Abstract

The career anchors of IS professionals play an important role in affecting the selection of occupations. MIS students are one of the principal sources for IS employees. Insight in the career anchors of MIS students provides information that can help MIS students to plan their careers and assist organizations in recruiting IS labor that better matches their needs and reduces turnover. A longitudinal study was undertaken to provide for the long-term nature of both MIS undergraduate and IS professional careers. The comparisons were done using longitudinal data collected at four points in time to determine patterns and similarities.
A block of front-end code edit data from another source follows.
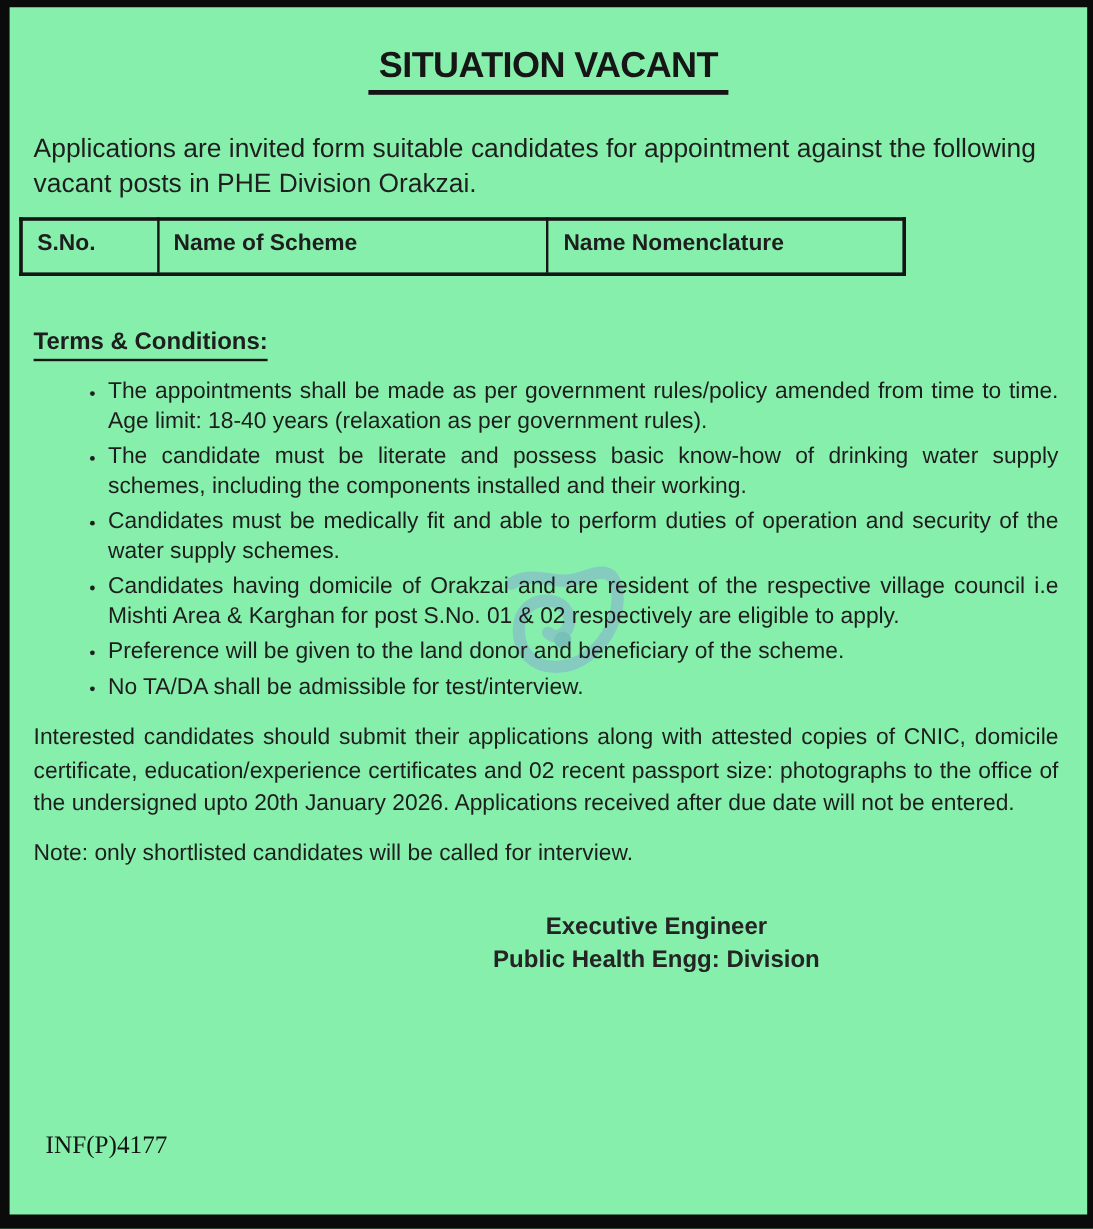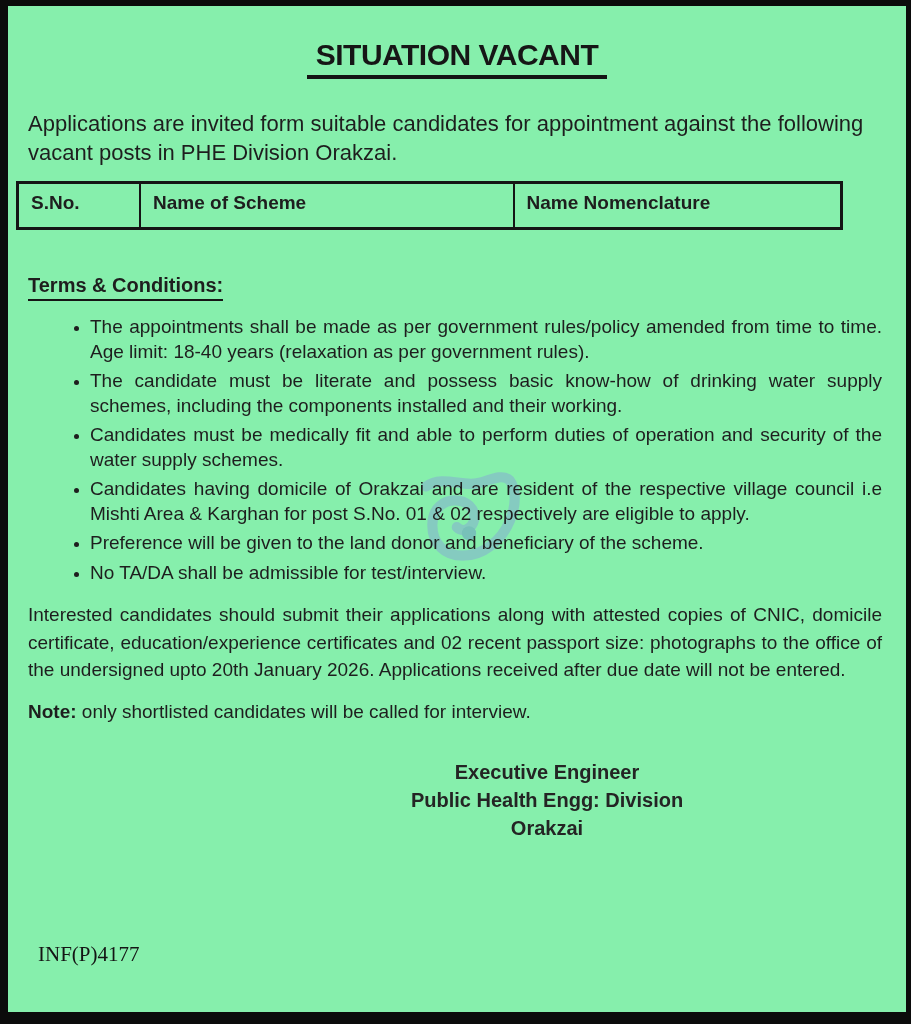--- a/index.html
+++ b/index.html
@@ -47,7 +47,7 @@
 
   table.vacancy {
     margin: 14px 0 0 8px;
-    width: 827px;
+    width: 739px;
     border-collapse: collapse;
     font-size: 19px;
     border: 3px solid #151515;

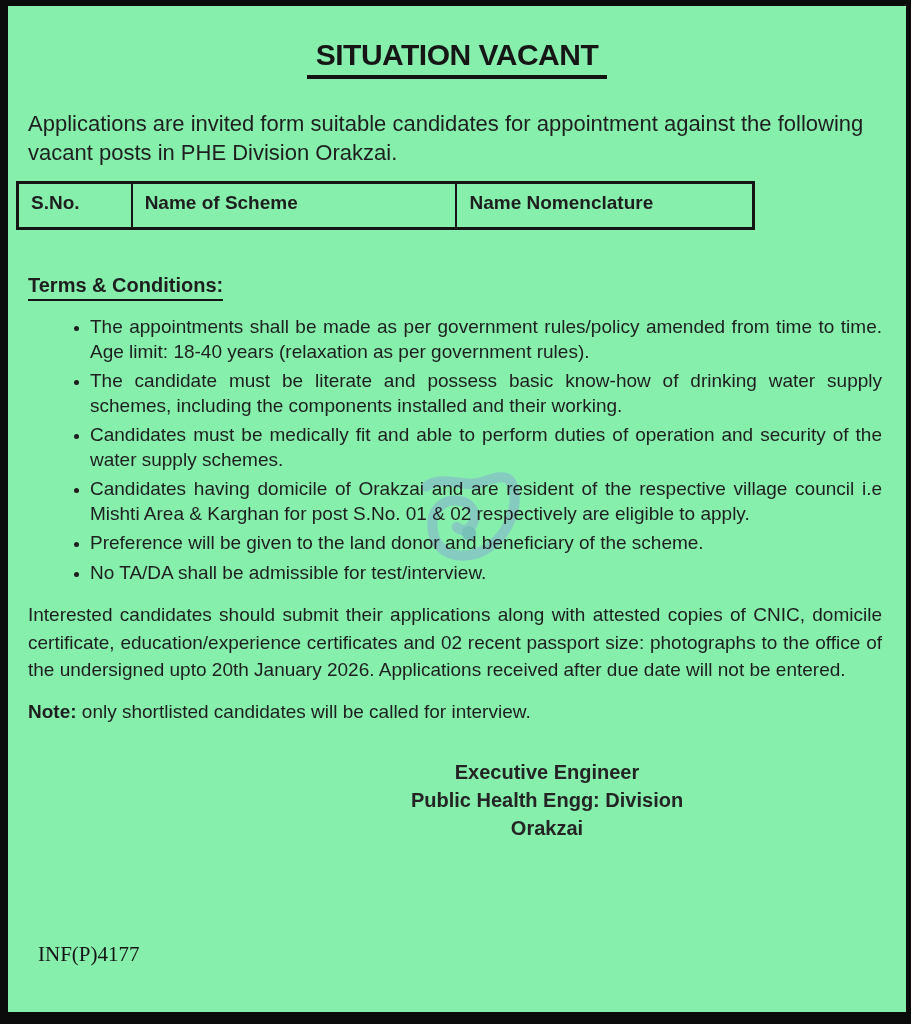--- a/index.html
+++ b/index.html
@@ -94,7 +94,7 @@
   }
 
   .note { margin: 16px 20px 0 20px; font-size: 19px; line-height: 24px; }
-  .note b { font-weight: 700; }
+  .note b { font-weight: 400; }
 
   .signature {
     margin: 34px 0 0 379px;

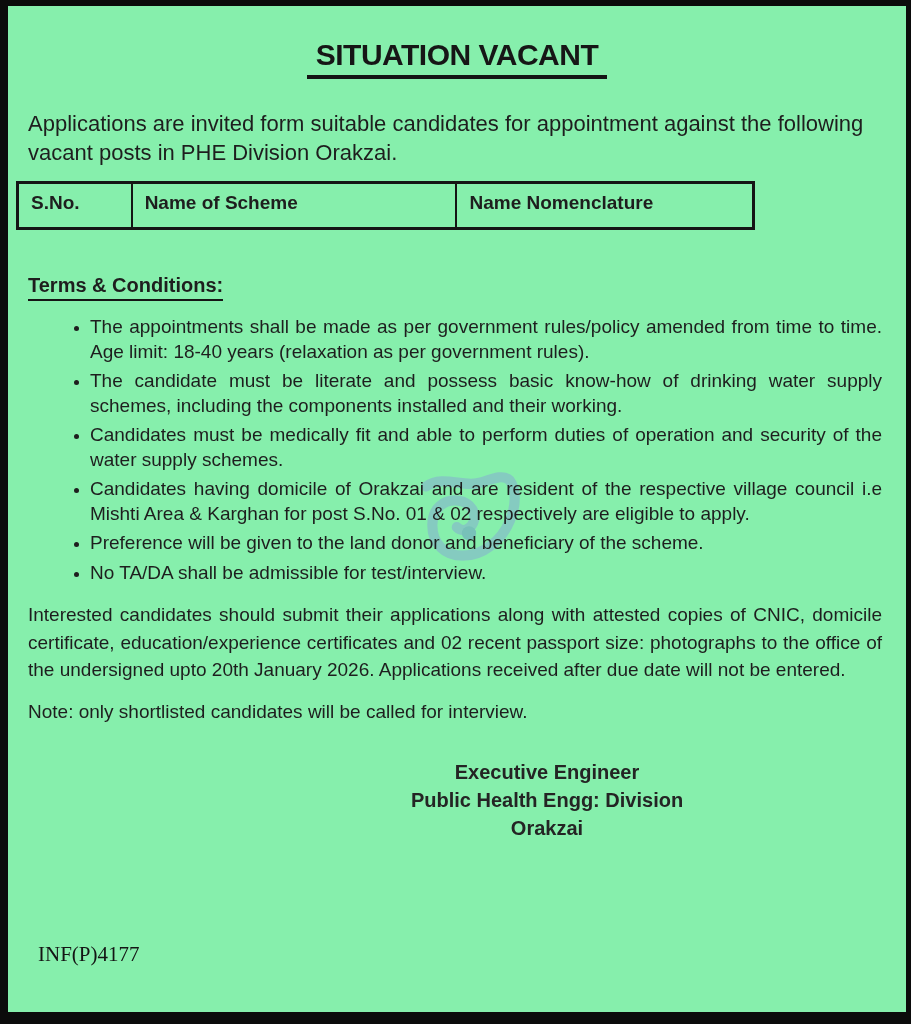--- a/index.html
+++ b/index.html
@@ -172,7 +172,6 @@
     <div class="signature">
       <div>Executive Engineer</div>
       <div>Public Health Engg: Division</div>
-      <div>Orakzai</div>
     </div>
 
     <div class="ref">INF(P)4177</div>

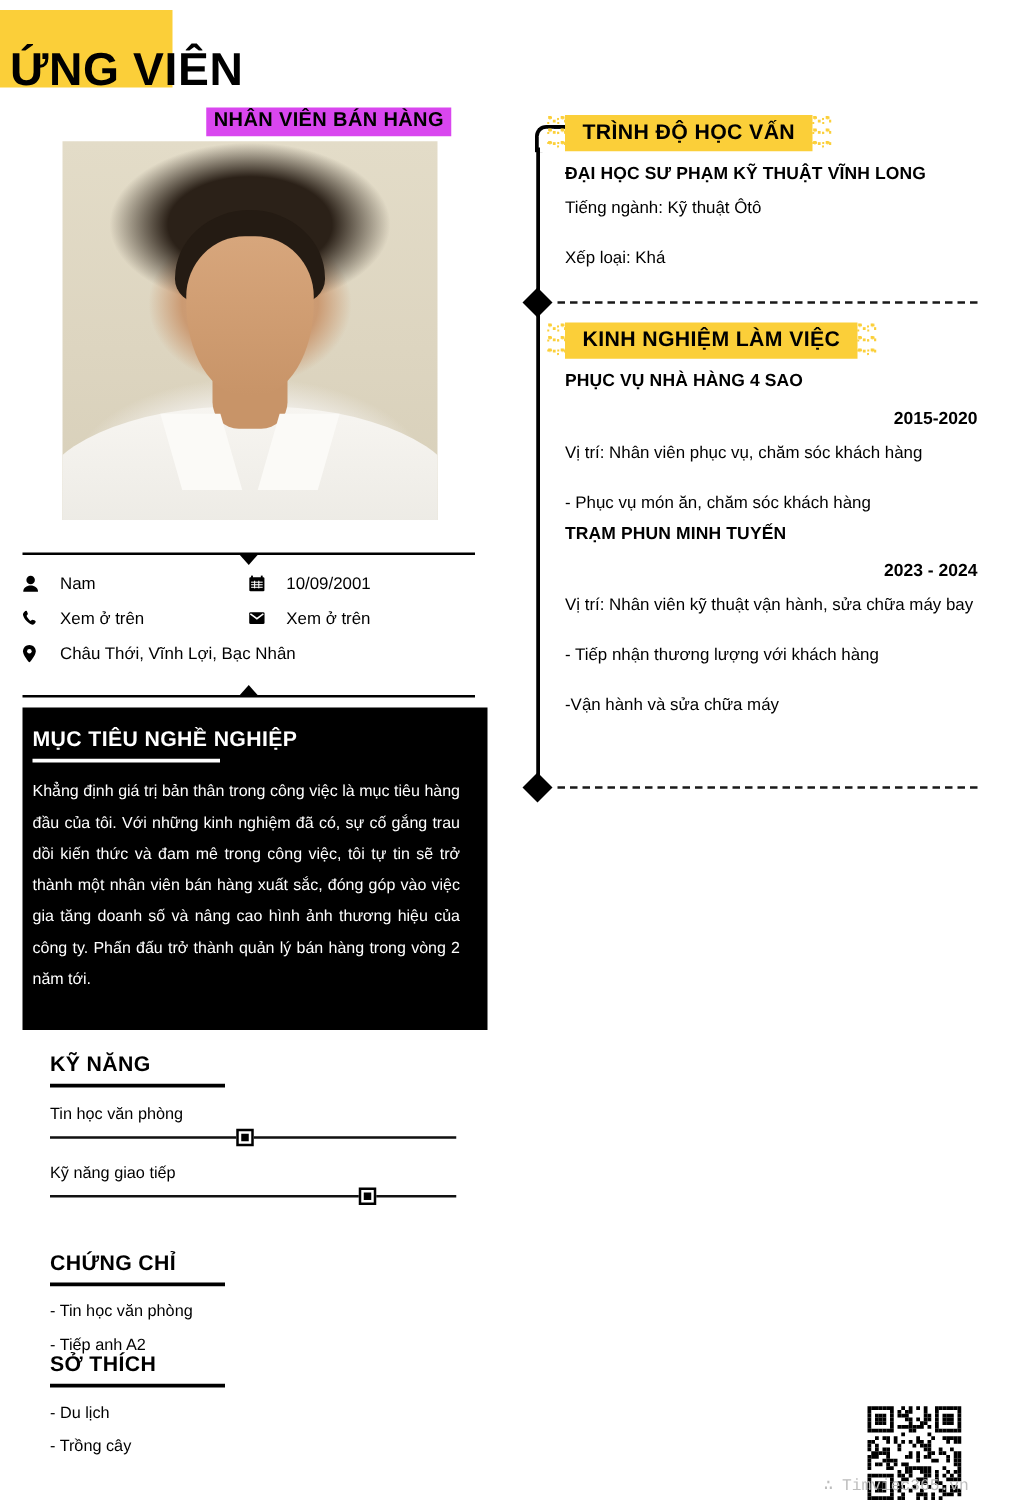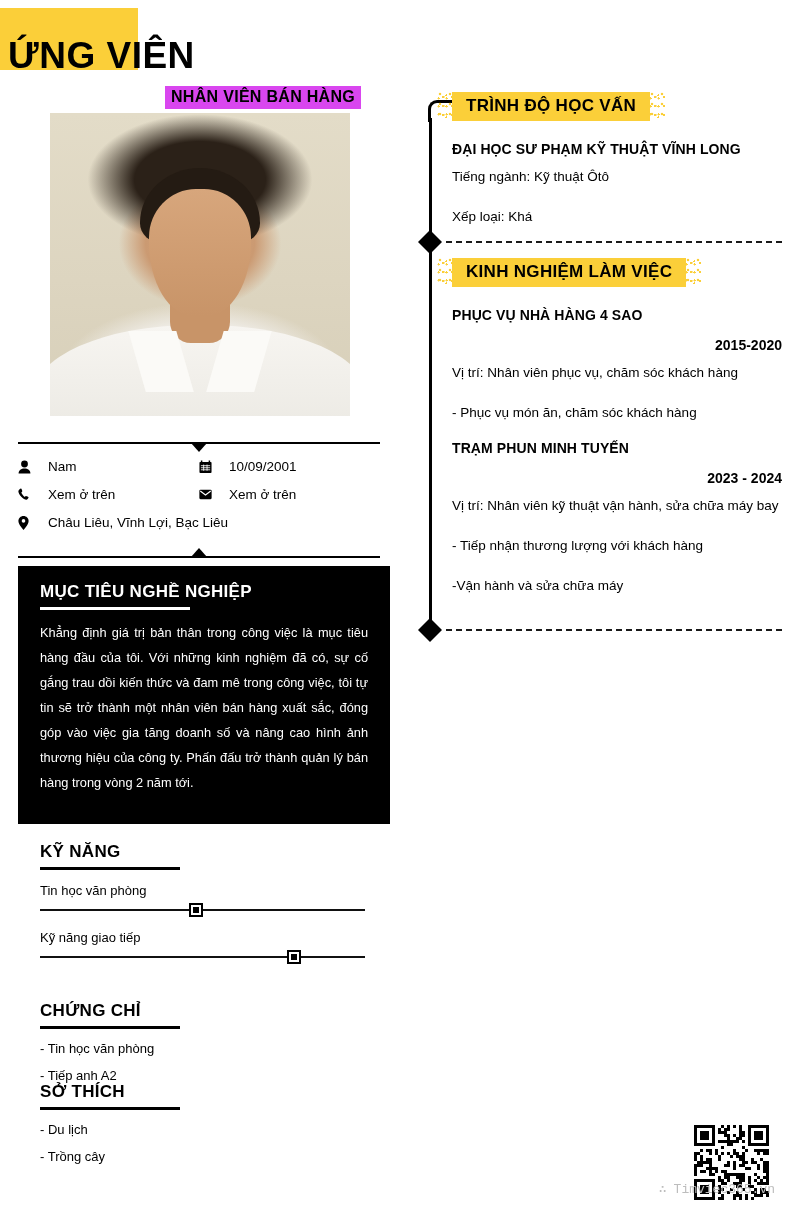--- a/index.html
+++ b/index.html
@@ -152,7 +152,7 @@
   .hl-head::before{ left:-15px; }
   .hl-head::after{ right:-15px; }
 
-  .org{ font-size:14px; font-weight:bold; margin-top:20px; letter-spacing:.1px; }
+  .org{ font-size:14px; font-weight:bold; margin-top:9px; letter-spacing:.1px; }
   .sub{ font-size:13.5px; margin-top:12px; }
   .sub.tight{ margin-top:25px; }
   .period{ font-size:14px; font-weight:bold; text-align:right; margin-top:14px; }

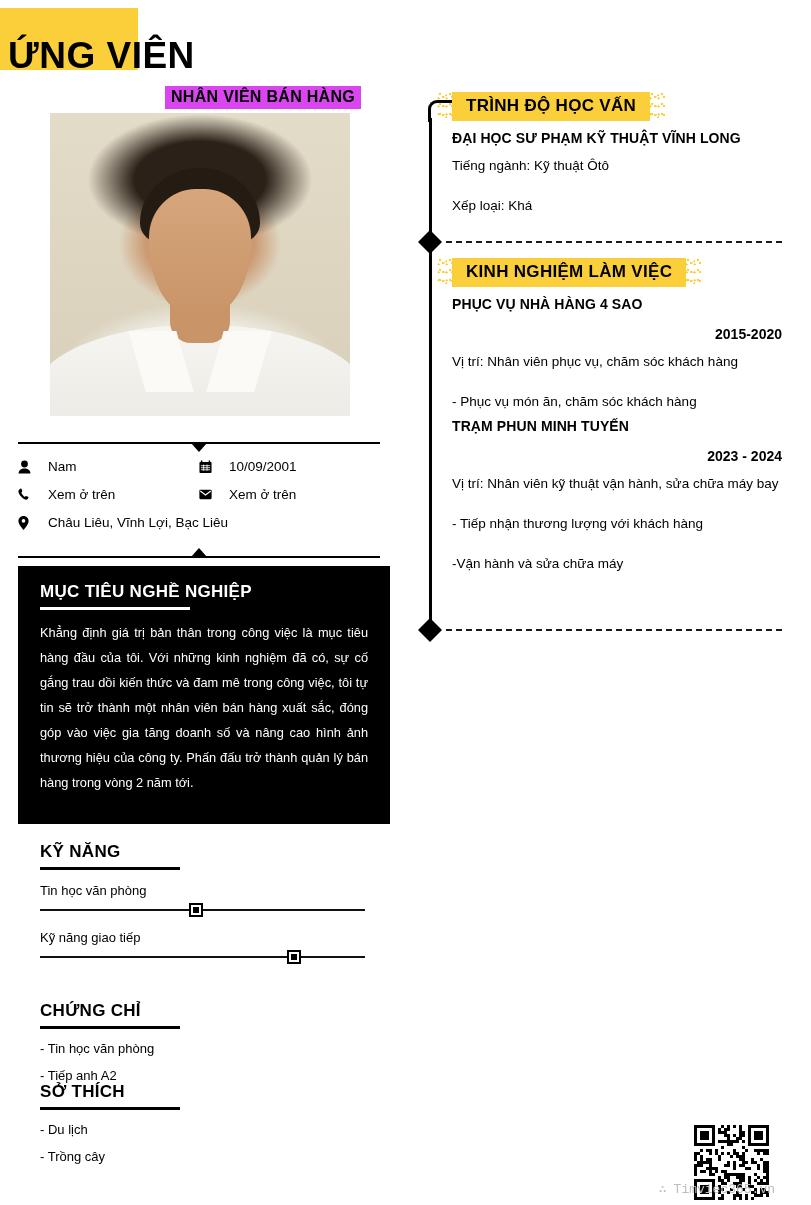--- a/index.html
+++ b/index.html
@@ -251,7 +251,7 @@
               <circle cx="5.5" cy="4.9" r="1.8" fill="#fff"></circle>
             </svg>
         </span>
-        <span class="c-txt">Châu Liêu, Vĩnh Lợi, Bạc Liêu</span>
+        <span class="c-txt">Châu Thới, Vĩnh Lợi, Bạc Nhân</span>
       </div>
     </div>
   </div>

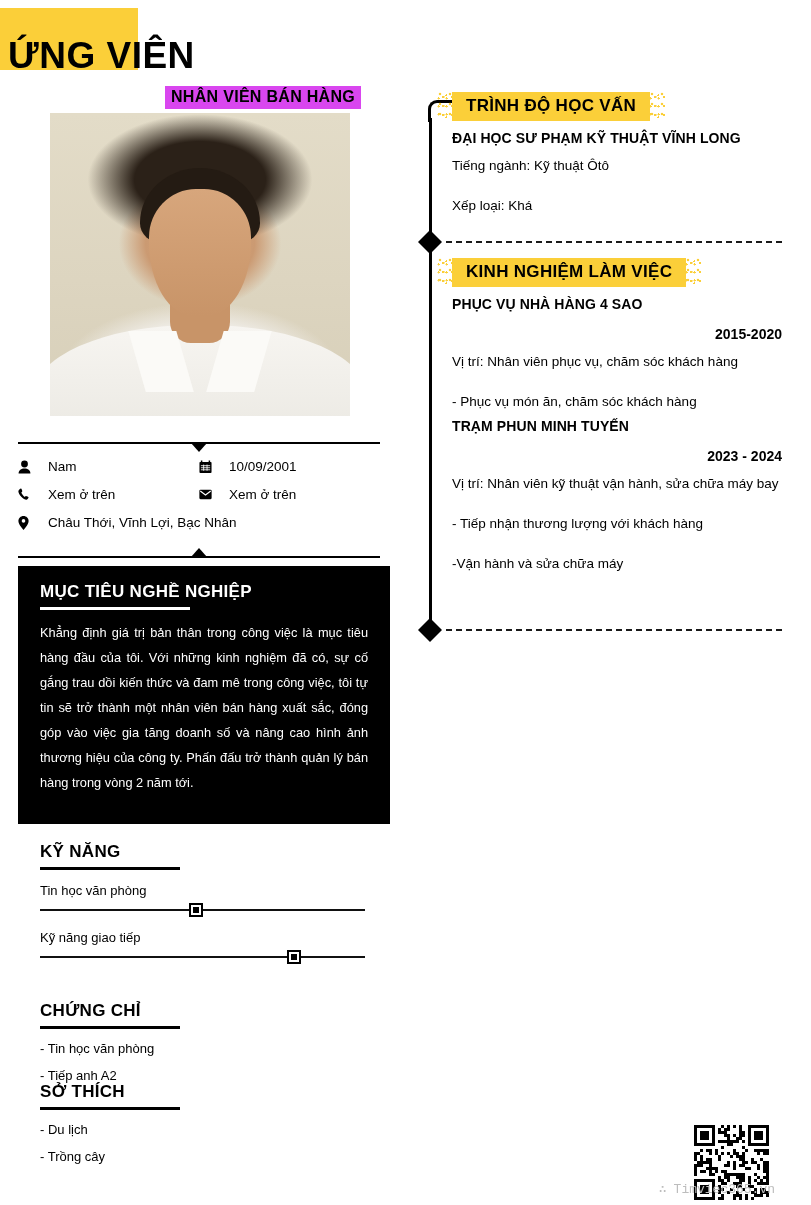--- a/index.html
+++ b/index.html
@@ -82,7 +82,7 @@
   
   #objective-box{
     position:absolute; left:18px; top:566px; width:372px; height:258px;
-    background:#000; color:#fff; padding:16px 22px 0 22px;
+    background:#000; color:#fff; padding:16px 22px 0 8px;
   }
   #objective-heading{ font-size:17px; font-weight:bold; letter-spacing:.3px; }
   #objective-rule{ width:150px; height:2.5px; background:#fff; margin:5px 0 10px 0; }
Judgment sampling was used to select nine universities in the south, north, and centre of Taiwan for the MIS undergraduate samples and random sampling was used to mail questionnaires to IS professionals on two occasions. According to the longitudinal analysis, MIS undergraduates needed higher organizational stability, service, and autonomy but lower geographical security and technical competence. The dominant career anchors of MIS undergraduates show the shift away from geographical security, creativity, and autonomy toward organizational stability. Female undergraduates indicated significantly lower levels of technical competence. Male students put more emphasis on variety in 2002 and geographical security in 2008. MIS undergraduates in technology-oriented universities put more emphasis on organizational stability, creativity, and autonomy anchors than students in general universities. For 2002, the means of creativity, geographical security, identity, and technical competence career anchors of MIS undergraduates were significantly higher than IS professionals. For 2008, only the mean of technical competence of MIS undergraduates was significantly higher than IS professionals.